• Directions for this task
Transcribe the line containing "authorization and token refresh" and every line after it, exactly, through the end of the records.

(Dataset entries)
****
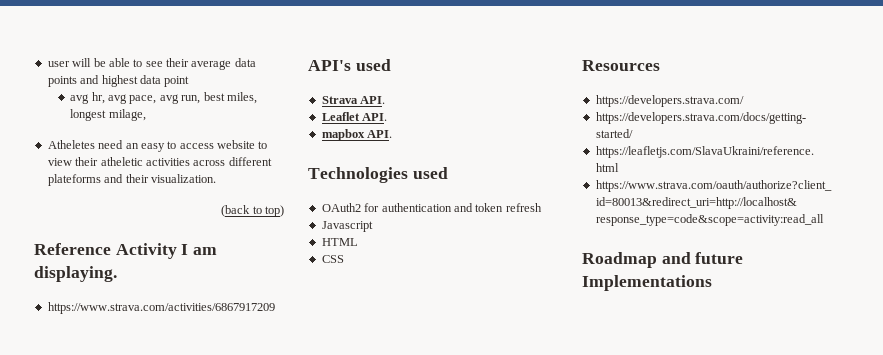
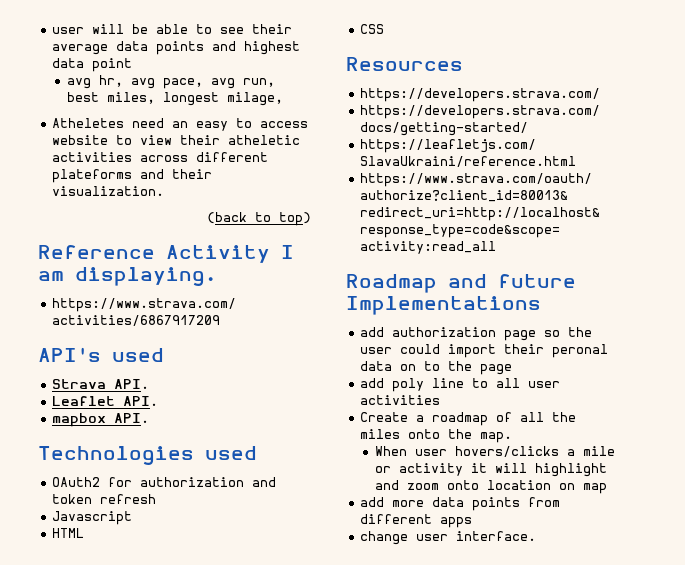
- OAuth2 for authentication and token refresh
+ OAuth2 for authorization and token refresh
+ add authorization page so the user could import their peronal data on to the page
+ add poly line to all user activities
+ Create a roadmap of all the miles onto the map.
+ When user hovers/clicks a mile or activity it will highlight and zoom onto location on map
+ add more data points from different apps
+ change user interface.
****
• Answer
+ OAuth2 for authorization and token refresh
+ add authorization page so the user could import their peronal data on to the page
+ add poly line to all user activities
+ Create a roadmap of all the miles onto the map.
+ When user hovers/clicks a mile or activity it will highlight and zoom onto location on map
+ add more data points from different apps
+ change user interface.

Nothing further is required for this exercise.